Tag Archives: maintenance

Maintaining Thor

Thor was dirty. No, Thor was filthy. Thor is Pam’s desktop computer, an Intel quad core box I built for her back in 2008. Next to her desk, it’s raised off the floor a few inches and we regularly clear off the surface dust and air filters but it had been a while – a couple of years, probably, since it’s been properly torn open and cleaned. Lately, signs of instability were growing more frequent. So the other day I opened the case.

Well, I guess it was to be expected. The innards were choked with dust. The squirrel-cage fan on the graphics card, one of those big honkin’ GeForce cards, hardly had room to spin! I looked inside the box, looked at the can of Dust Off in my hand, looked back inside, thought about how many cans I might have in the basement store… Nah, this would never do.

So I set up a work table outside the garage door and hauled out my shop compressor. 100 PSI? I thought about the possibility of blowing components right off the motherboard, the moisture that would accumulate in that air after a few cycles… I changed the blowgun tip to something a little more diffuse and got to work.

It took a while. But when I was finished Thor’s innards once again looked like new. I closed the box, cleaned up my tools, wrestled the box back upstairs. And it wouldn’t boot.

Nothing really seemed out-of-place, I was careful with the air streams, I hadn’t forgotten any cables. Still, no boot. Or, more precisely, the pulsating orbs of Windows 7 starting up would halt and the blips of drive activity would take on a regularity that indicates a hang. To add an interesting twist, it booted nicely to Safe Mode.

Because of the way Windows works, this was pointing toward an issue with video. The card was obviously initializing so I replaced the driver and exercised the various modes. All looked fine but the situation was unchanged.

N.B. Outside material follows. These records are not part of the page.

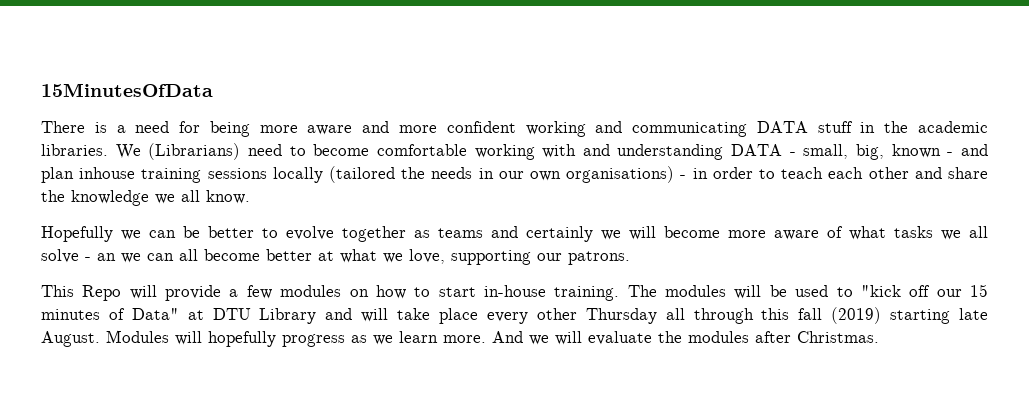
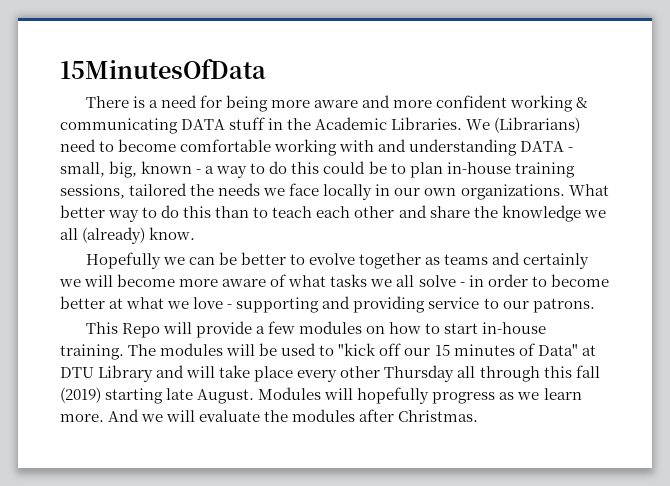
[595,121,623,133] and -> [576,97,589,108] &
[918,121,989,133] [41,144,108,156] academic libraries. -> [315,117,463,130] Academic Libraries.
[960,144,988,156] [41,166,753,183] and plan inhouse training sessions locally (tailored the needs in our own organisations) - in order -> [205,161,575,178] [60,183,609,200] [60,205,250,222] a way to do this could be to plan in-house training sessions, tailored the needs we face locally in our own organizations. What better way to do this than
(200, 196) none -> [82,227,146,244] (already)
[97,249,198,263] an we can all -> [468,274,547,287] in order to
[409,249,531,265] love, supporting -> [193,296,499,313] love - supporting and providing service to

Maybe the boot drive was going south from running in all that heat before the cleanup, and the shock of moving stuff around pushed it over the edge. Before I went to work I imaged the drive. I could virtualize the image, recover Pam’s settings and apply them to a new Windows 7 install. As part of Thor’s long-overdue maintenance I planned to change out the boot drive for one of those hybrid drives I like and the drive was in there anyway, empty and waiting. The install media booted fine and the installation began. Wouldn’t you know, though, when the installer got the point that it boots the newly installed kernel, before personalization, it hung again!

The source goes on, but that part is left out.